Ken and I have been working hard on planning our wedding. I have my dress, the invitations have been sent out and the big day is less than two months away. Obviously, we've opted for a short engagement. The way I see it, we know we want to get married to let's just get on with it already :)
Here's where I need your help...
We're planning the ceremony ourselves. It's going to be fairly short and simple - outdoors, in a park on what will hopefully be a beautiful fall day. We've got most of it figured out. We've selected some readings and chosen our vows. One of Ken's best friends is going to be our officiant, which I think is great. What we're having a difficult time conceptualizing is how to somehow include Kate and Peter in the ceremony.
I always imagined my kids would be at my wedding. Even 4 years ago, soon after Steve and I separated, I had an intuitive feeling I'd be 35 when I got married again, which I am, and that they would be 8 and 6, which they would have been. I could see Kate in a beautiful white dress with long, flowing curls and Peter in a little tux - even though no one else will be wearing a tux. Sadly, that's not how it will be and I have a hard time envisioning that day without them. The thought of it always reduces me to tears.

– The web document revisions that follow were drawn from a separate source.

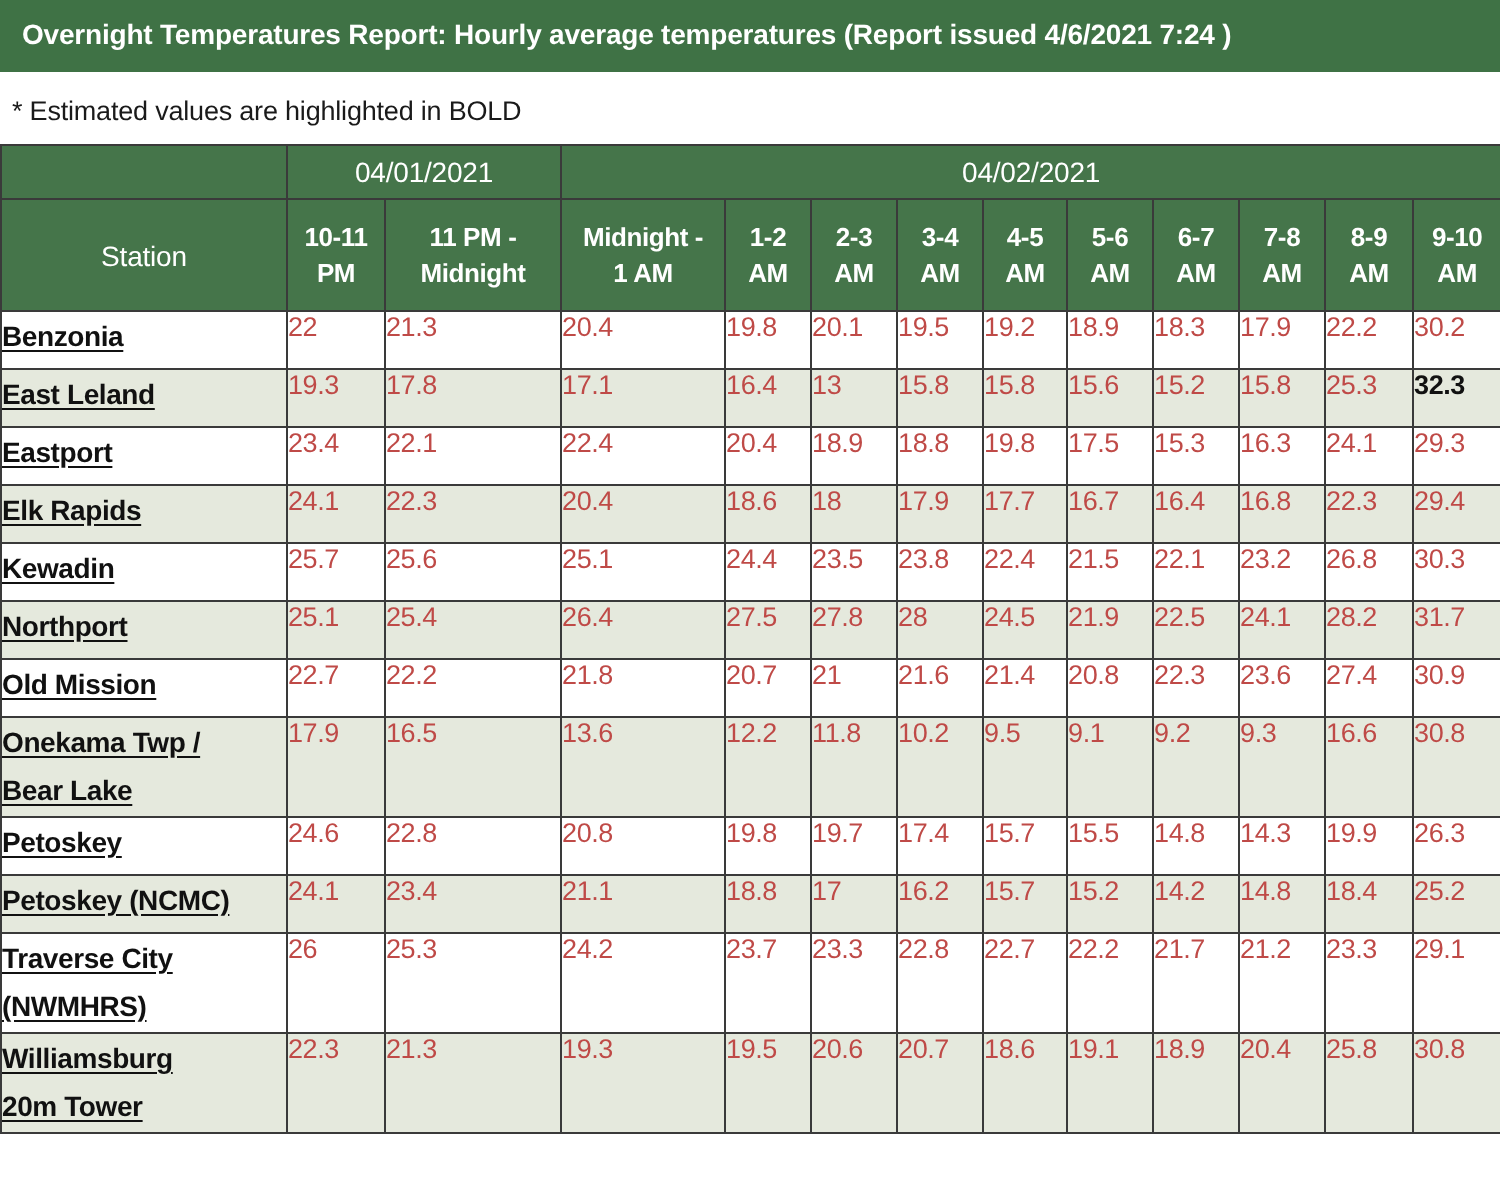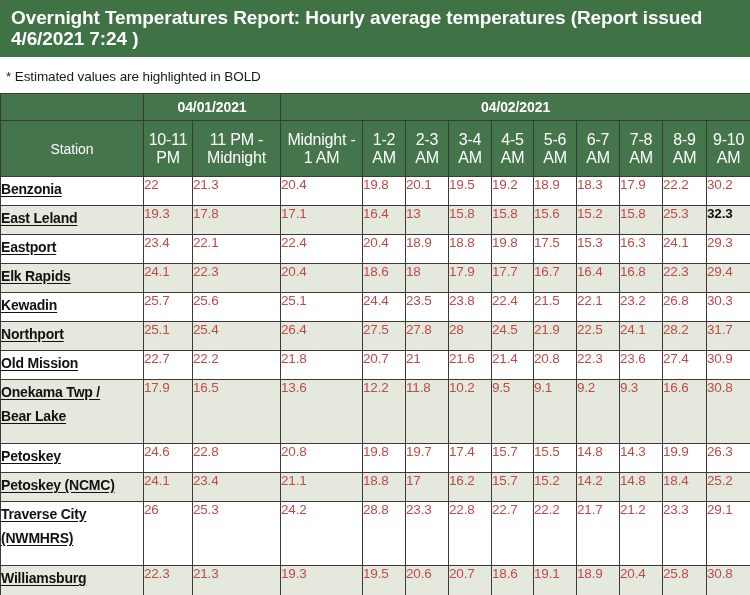"Overnight Temperatures Report: Hourly" #report-banner { font-size: 19px -> 14px }
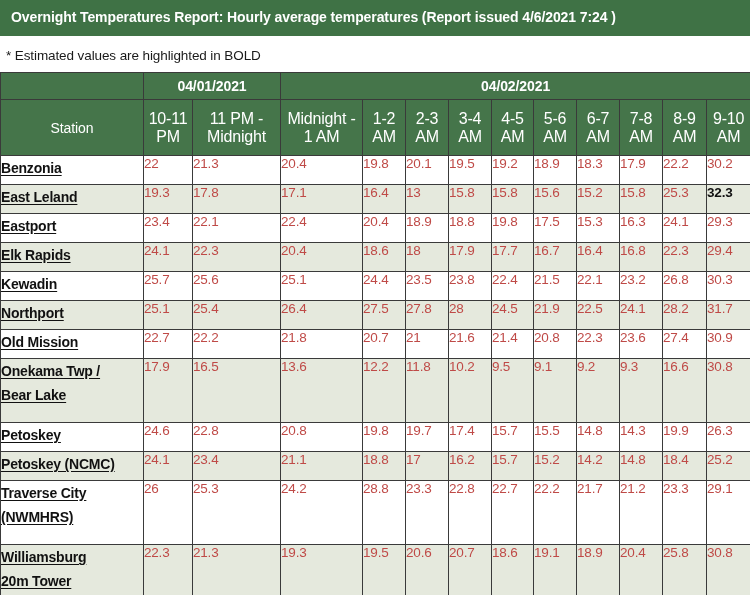"04/01/2021" .hdr-date { font-weight: bold -> none }
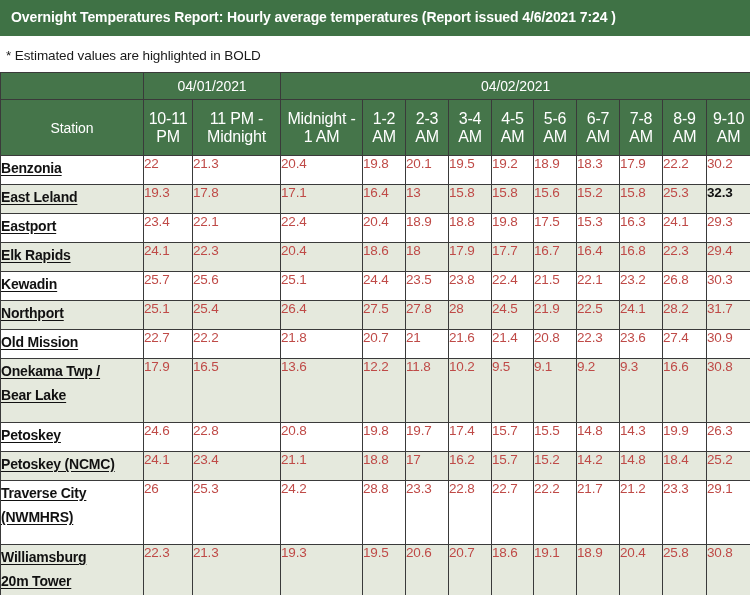"10-11" .hdr-col { font-size: 16px -> 13px; font-weight: none -> bold }
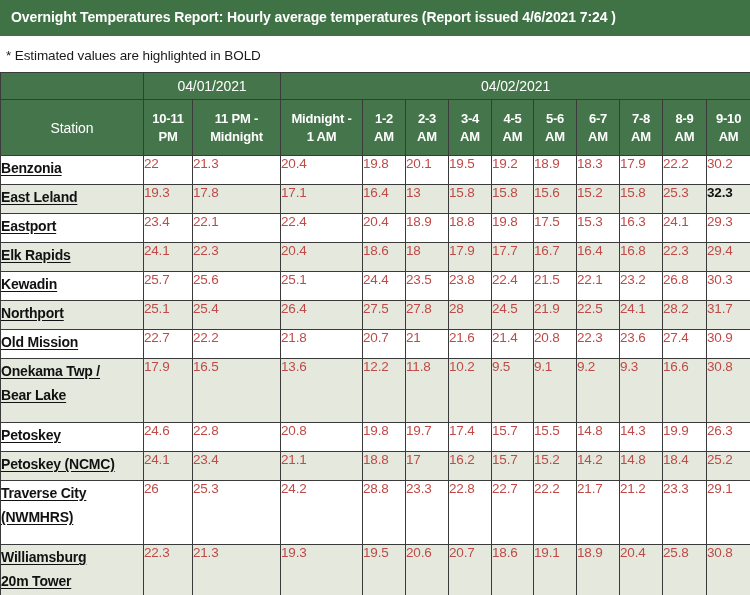"Onekama Twp /" tbody tr.tall { height: 64px -> 50px }
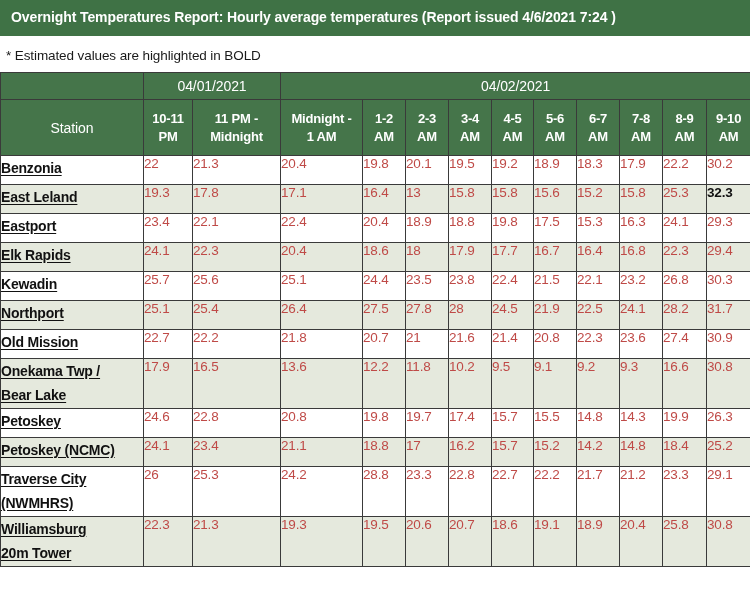"28.8" td.val-cell { text: 28.8 -> 23.7 }
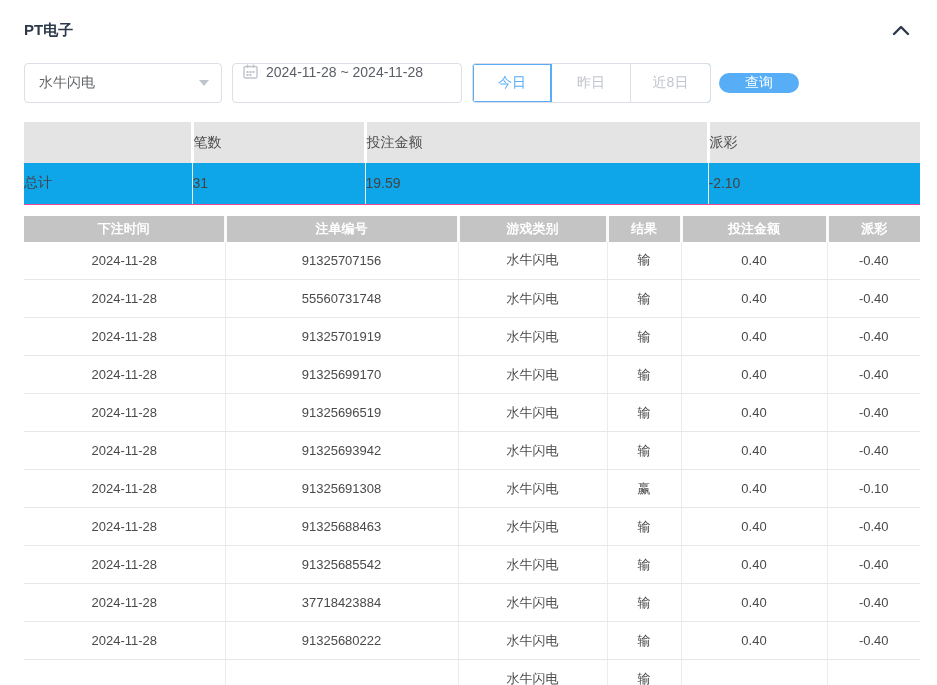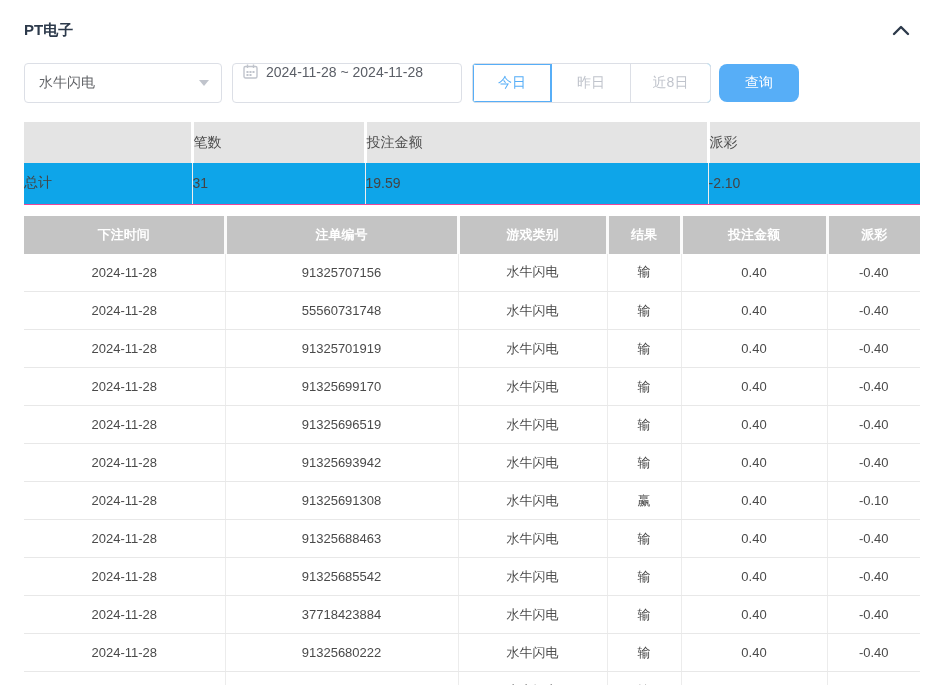"查询" .query-btn { border-radius: 8px -> 14px; height: 38px -> 20px }
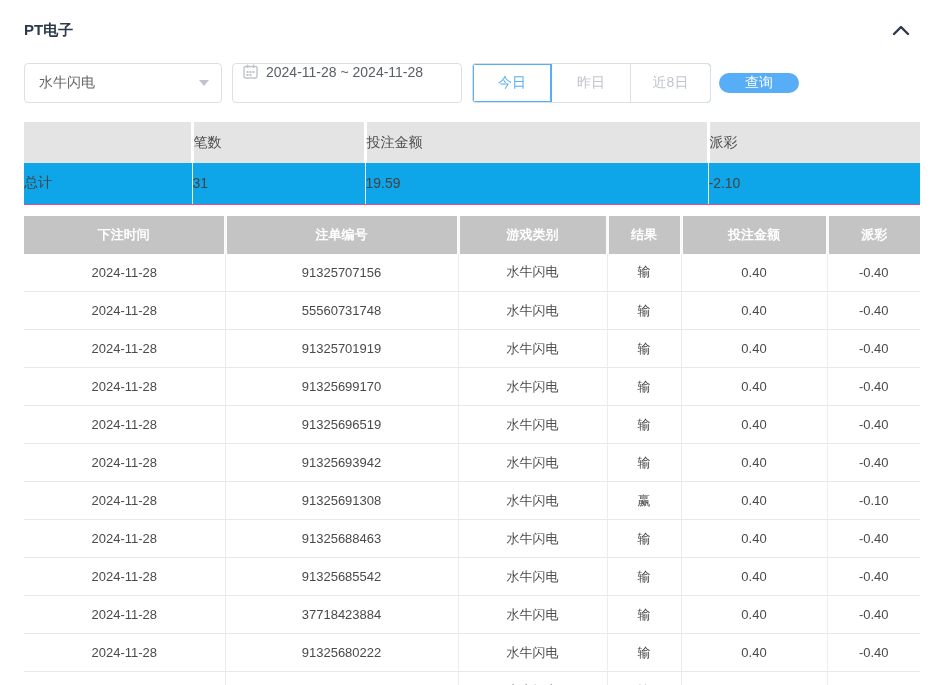"下注时间" .records-table th { height: 38px -> 26px }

So I have to find a way to recognize them and honor their spirits. I know they will be on every one's minds, so I want to do something that's as positive as possible, not something to just make everybody sad. But what?! I have no idea.
I spoke with one wedding officiant who told me that most people pause for a moment of silence at the beginning of the ceremony to remember those who are not there. Unfortunately, that just won't cut it. I need something more - more personal, more special, more them! I've thought about having Kate and Peter's friends do something (many of them will be there), but again, I don't know what. Any ideas or suggestions you might have would be greatly appreciated!!!
While I'm beyond excited for our wedding I know that it will simultaneously be one of the happiest and saddest days ever. Obviously, I'm overjoyed at the idea of marrying Ken and I can't wait to begin our lives together. At the same time, I think it really will be hard to get through the day knowing my kids aren't physically there. I know they will be there in spirit and I hope and pray they will feel how much they are loved and missed by everyone who will be in attendance.